Unitherm reveals planned EU acquisitions for growth

Unitherm Food Systems has revealed it has two acquisitions lined up in Europe as it continues to target market growth.

The manufacturer of thermal food processing equipment said it hoped to make announcements soon when deals are completed.

It said the EU sector is dominated by JBT FoodTech and GEA but it works with smaller enterprises who don’t have the means to go beyond a smaller audience to give them the opportunity to bring products to a wider market.

David Howard, Unitherm’s founder and owner, told us that customers in the EU are often producing different products on the same processing line.

“They want to be able to switch on the fly, meat or vegetables, so two hours cooking chicken and now roast peppers and have no drop in quality,” he said.  

“More vegetables are being processed, roast pumpkin for example and 9,000 pounds per hour of roasted peppers are being done and roasted garlic.

“In the potato area, sweet potatoes are being cut into fries which are oven roasted. There is a variety in products that are being commercialized.”

Cooking and freezing tech

Sous vide cooking is a constant for the firm, said Howard, but he added it was not well understood.

“We have seven clients in the US and every customer doing sous vide has doubled or trebled in the last few years.

“There is a poor understanding of what is meant by sous vide because of the temperature and the time.”  

The firm has also looked at freezing technology and how things were being built with food safety in mind.

flame-grilled-salmon-Unitherm.jpg
flame grilled salmon Unitherm

“Utilising coil made out of copper nickel was one thing we found as there was research in Sweden that showed pathogens could not grow on the coil.

“With a copper nickel coil, pathogens will not grow on the alloy so after a clean in place system, steam in box 80 degrees Celsius, it guarantees food to be pathogen free.”

Howard said there is a big push on techniques for cooking sliced bacon.

“In the US market 95% cook sliced bacon from the microwave and in the UK it is about 75%. Microwaves change the texture of the product so we looked at that and cooking it in a spiral oven, fat rendering layer to layer and cook in own juices not unlike what happens in a frying pan.”

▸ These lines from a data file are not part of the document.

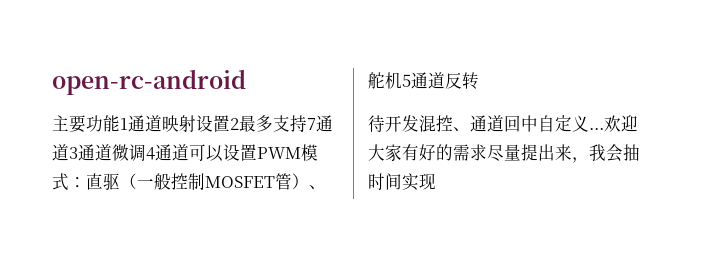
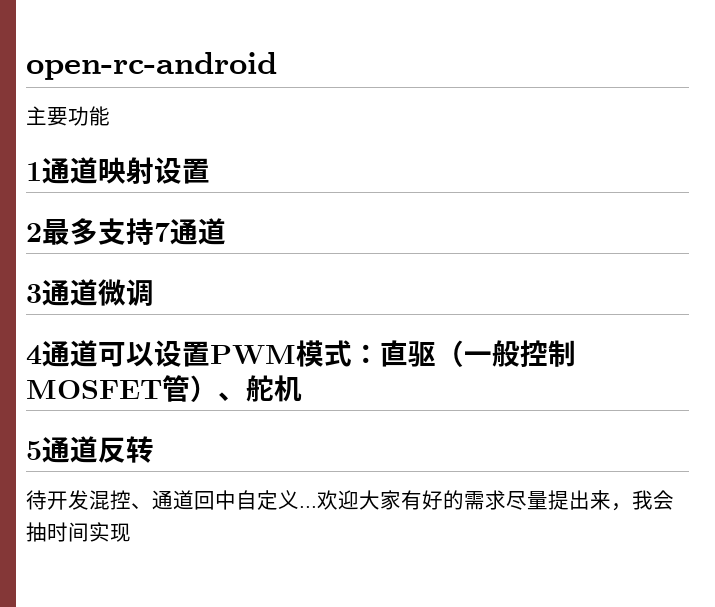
- 主要功能1通道映射设置2最多支持7通道3通道微调4通道可以设置PWM模式：直驱（一般控制MOSFET管）、舵机5通道反转
+ 主要功能
+ 1通道映射设置
+ 2最多支持7通道
+ 3通道微调
+ 4通道可以设置PWM模式：直驱（一般控制MOSFET管）、舵机
+ 5通道反转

Unitherm has a joint development with Grote, which works in the slicer/applicator equipment area, to handle applications such as bulk slicing and portion control.

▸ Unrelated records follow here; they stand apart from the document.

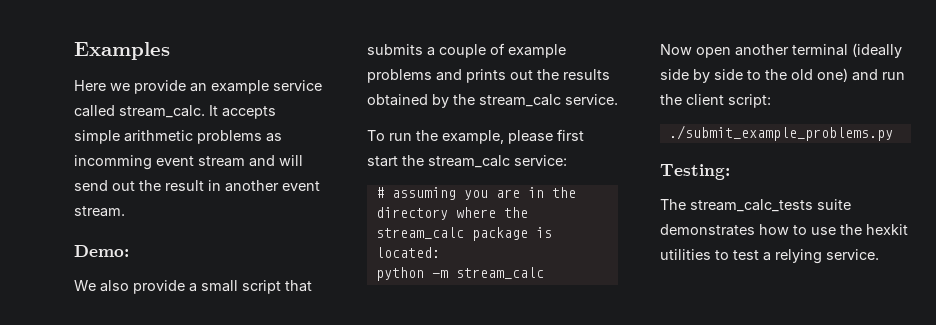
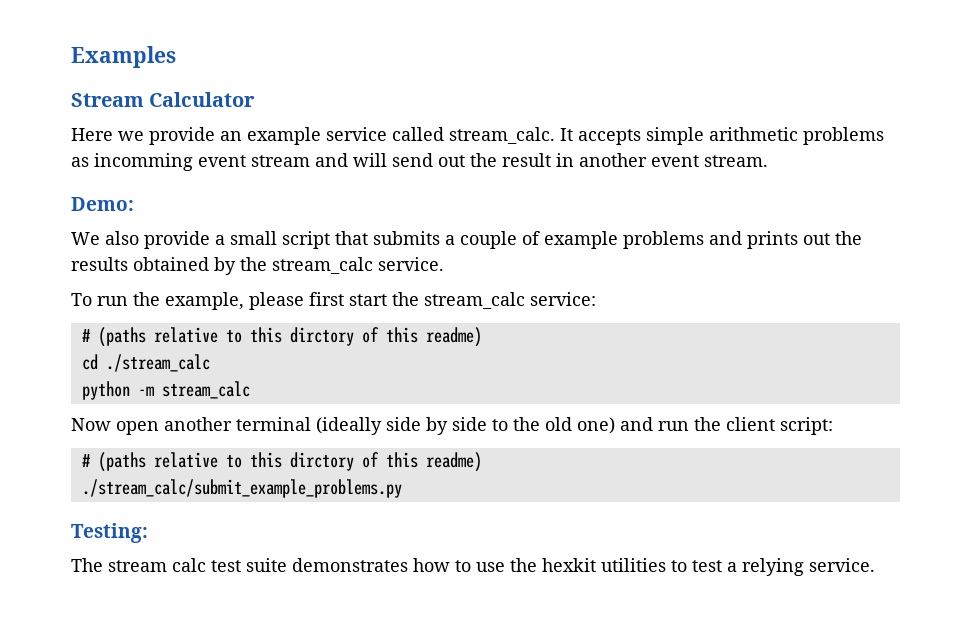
+ Stream Calculator
  To run the example, please first start the stream_calc service:
- # assuming you are in the directory where the stream_calc package is located:
+ # (paths relative to this dirctory of this readme)
+ cd ./stream_calc
  Now open another terminal (ideally side by side to the old one) and run the client script:
- ./submit_example_problems.py
+ # (paths relative to this dirctory of this readme)
+ ./stream_calc/submit_example_problems.py
- The stream_calc_tests suite demonstrates how to use the hexkit utilities to test a relying service.
+ The stream calc test suite demonstrates how to use the hexkit utilities to test a relying service.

The partnership is around reducing critical exposure time so the product doesn’t get cross contaminated as blades are kept hot and it is never exposed to potential pathogens.

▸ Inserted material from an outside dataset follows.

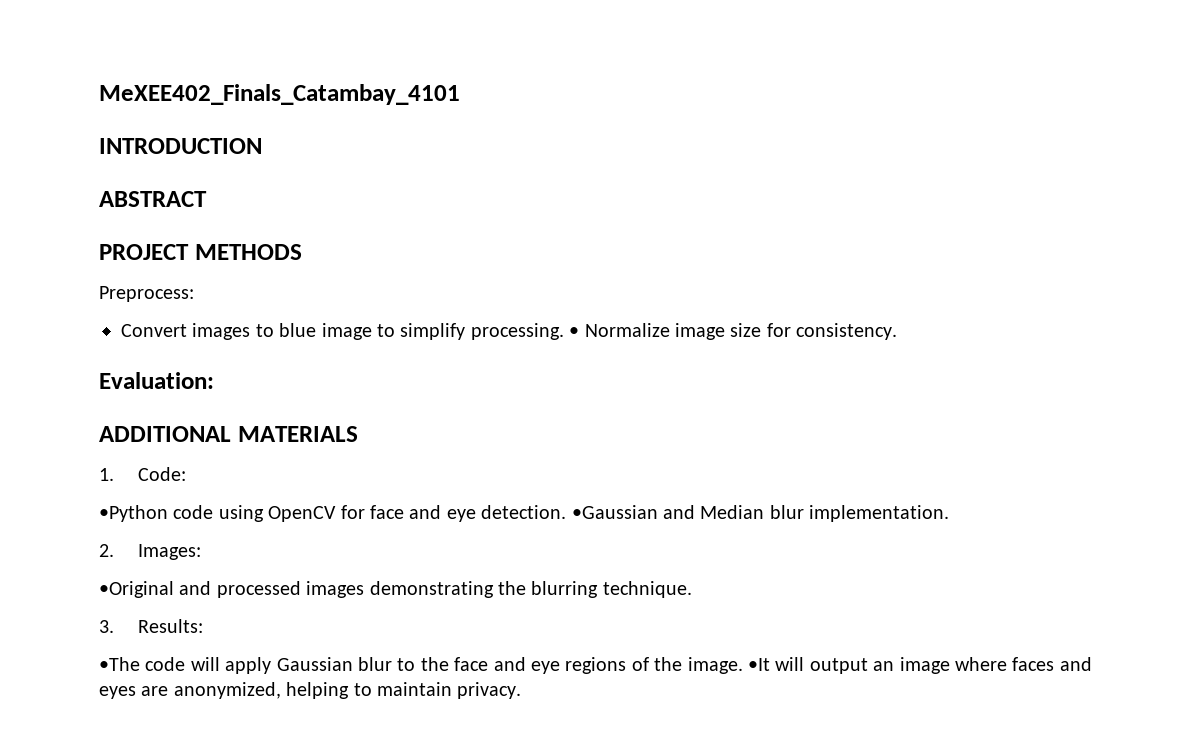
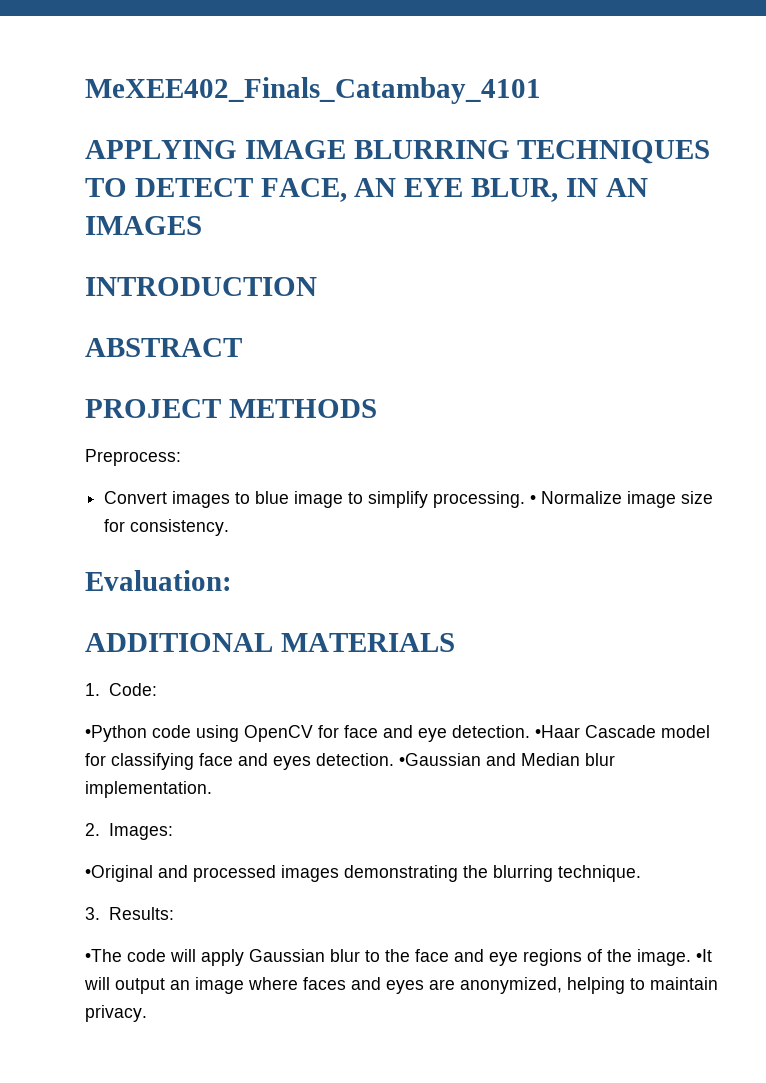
+ APPLYING IMAGE BLURRING TECHNIQUES TO DETECT FACE, AN EYE BLUR, IN AN IMAGES
+ •Haar Cascade model for classifying face and eyes detection.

In-line weighing and packaging to go with the work is the next step.

CEO named

Unitherm told us it developed a healthier, faster and more sustainable process for industrial food smoking applications using infra-red cooking in 2012.

The system is able to run at temperatures of 200 degrees Celsius with traditional smoking taking a long time because of the relatively low temperatures of 90 degrees Celsius.

Unitherm also named Mark Smith as its CEO late last year. Smith has spent nine years in commercial banking and private equity and 16 years in leadership roles with Daydots and Ecolab.

He guided Daydots through its early stages of development, growth and its sale to Ecolab, where he worked for five years to lead the business in continued growth and integration with its parent company.

Smith will oversee aspects of daily operations and strategic planning for Unitherm. 

Howard will continue his active involvement, serving as its chairman, with a focus on product and business development.